Bütün Avukat arkadaşlarımıza sorduk olamaz böyle bir şey diyorlar. Dolayısıyla bir yanı bu ikincisi planın bir kent planlamasının kamu yararına olabilmesinin ölçütlerinden birisi de demokratik tartışma sürecinden geçmiş olmasına bağlıdır. Yani siz bir kenti planlarken, gelecek 10 yıl 20 yıllara göre bu planlamalar yaparken Neyi planladığınız, sosyal alanları kamusal alanlar ne şekilde planladığınız aynı zamanda o kentte yaşayan halka da sormak zorundasınız.

Demokratik yönetim dediğimiz zaten bu değil mi? yerel yönetimler dediğimiz bu değil mi? Ama gelin görün ki bu halka sorulmuş bir plan da değil. Aynı zamanda planlama ilkelerine tümüyle aykırı tartışılmış olması gerekirken, tan aksine gizleniyor olması sebebiyle aynı zamanda demokratik de değil ve bunlar ülkeyi yöneten krallara alışkın oldukları gibi, bu illerde küçücük illerde de başka Kralları yaratmanın peşindeler.

Bir kenti planlayacaksak, “Biz planlarız, size ne gerek var?” anlayışı ile hareket ediyorlar. “Biz biliriz biz yaparız biz planlarız. ” anlayışıyla yapılmış bir plandır. Artvin’in planlaması bizim açımızdan bir de ne için önemli buna cevap arayalım.

Gerçekten, yaşam alanlarımız giderek daralıyor ve bunun acısını çok ağır bir şekilde yaşamaya başladık. Kentin altında Çoruh nehri akıyor ve Çoruh, barajlar nedeniyle kesilmiş olduğu için iklimsel bozulmalar yaşıyoruz. Biz hiçbir zaman yaşamadığımız şeyler yaşıyoruz. Yaz dönemlerinde çok ağır bir nem ortamında yaşamaya başladık.

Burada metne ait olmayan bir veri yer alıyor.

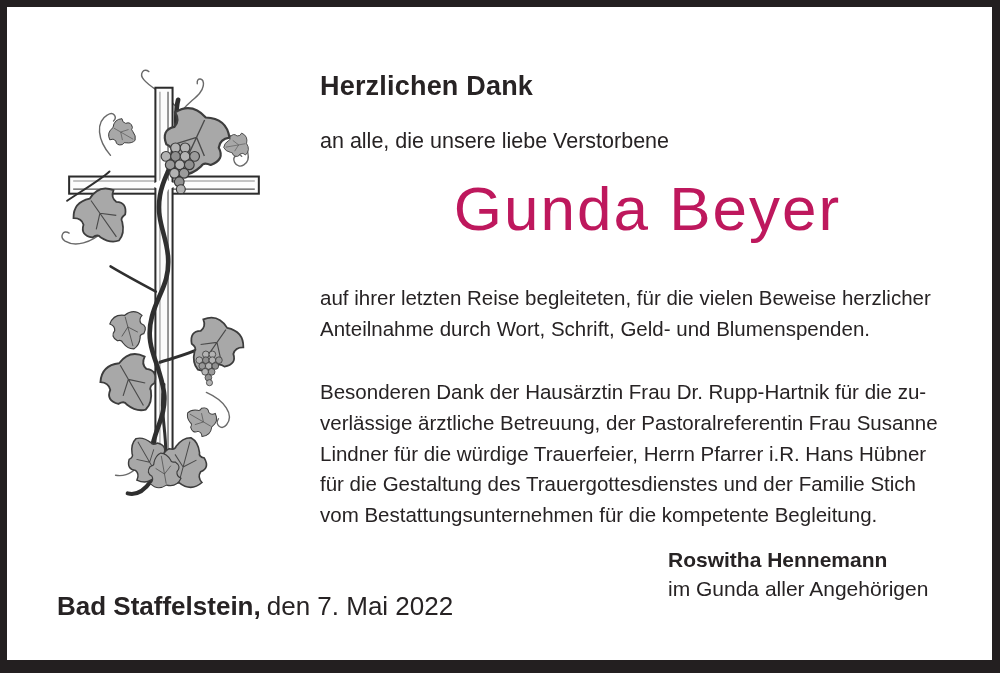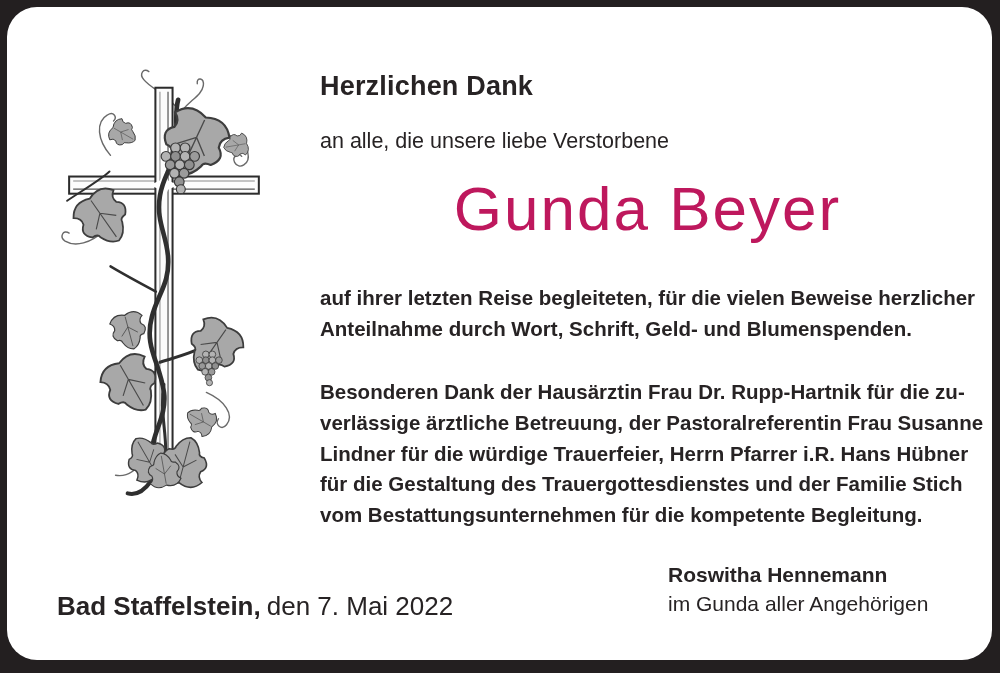--- a/index.html
+++ b/index.html
@@ -10,7 +10,6 @@
   .card{
     position:absolute;left:7px;top:7px;width:985px;height:653px;background:#ffffff;
     color:#272324;
-    border-radius:30px;
   }
   .illustration{position:absolute;left:48px;top:52px;width:222px;height:450px;}
   .heading{position:absolute;left:313px;top:64px;font-size:27px;font-weight:bold;letter-spacing:.2px;}

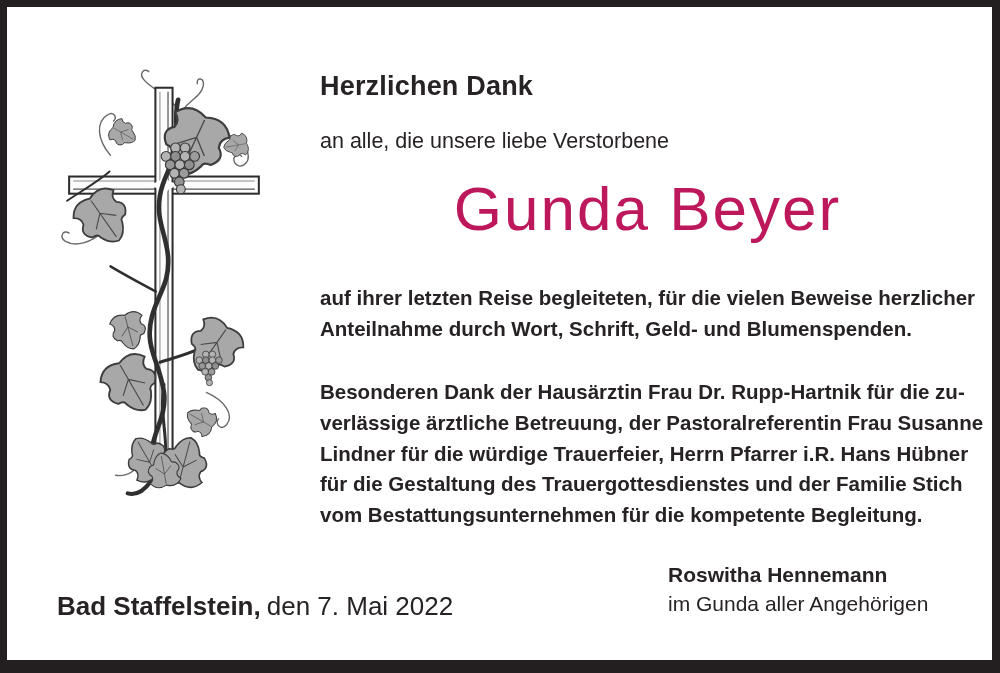--- a/index.html
+++ b/index.html
@@ -18,7 +18,7 @@
     position:absolute;left:313px;top:166px;width:655px;text-align:center;
     font-size:62px;font-weight:400;letter-spacing:2px;color:#be185d;
   }
-  .para{position:absolute;left:313px;width:668px;font-size:20.5px;line-height:30.8px;white-space:pre-line;font-weight:bold;}
+  .para{position:absolute;left:313px;width:668px;font-size:20.5px;line-height:30.8px;white-space:pre-line;}
   .para1{top:276px;}
   .para2{top:370px;}
   .sig{position:absolute;left:661px;top:553px;font-size:21px;line-height:29px;}

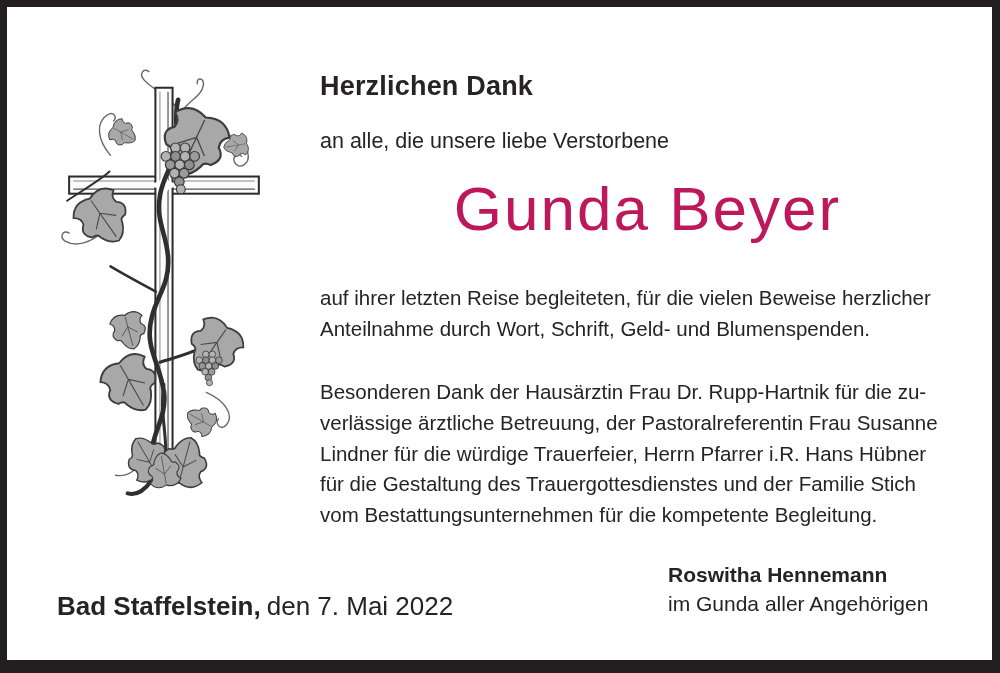--- a/index.html
+++ b/index.html
@@ -21,7 +21,7 @@
   .para{position:absolute;left:313px;width:668px;font-size:20.5px;line-height:30.8px;white-space:pre-line;}
   .para1{top:276px;}
   .para2{top:370px;}
-  .sig{position:absolute;left:661px;top:553px;font-size:21px;line-height:29px;}
+  .sig{position:absolute;left:661px;top:538px;font-size:21px;line-height:29px;}
   .sig .sig-name{font-weight:bold;}
   .dateline{position:absolute;left:50px;top:584px;font-size:26px;}
   .dateline .place{font-weight:bold;}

Yine hemen üzerimiz de bir Cerattepe maden projesi belası ile 25 yıldır uğraşıyoruz. Bu Cerattepe maden alanı da kentin hemen üzerindeki mahallelerine falan bir alana kadar kendi baskılayan bir şeye dönüşüyor. Nitekim en son gittiğimizde gördüğümüz 2 tane koca koca 2 metre 60 santim çapında borularla maden galerilerinden çıkacak tozlu hava kentin üzerine verilmek durumunda. Şimdi böyle bir risk ile karşı karşıyayız.

Dolayısıyla bundan sonraki Artvin Kent yaşamı bizim için çok daha zor olacak. Yani bir taraftan maden alanıyla altta da Çoruh barajların arasına sıkışmış adeta dar bir kuşağa sıkışmış bir kent yaşamından söz ediyoruz. bu kentte bizim ihtiyacımız olan daha fazla beton daha fazla yollar daha fazla başka şeyler değil, daha fazla yaşam alanı daha fazla parklar, daha fazla yeşil olmalıdır. Hâlbuki bu plana baktığınızda bunların hiçbirisini görmüyoruz. daha fazla, daha fazla beton daha fazla yandaşa çıkar ve rant imar planını görüyoruz”. dedi.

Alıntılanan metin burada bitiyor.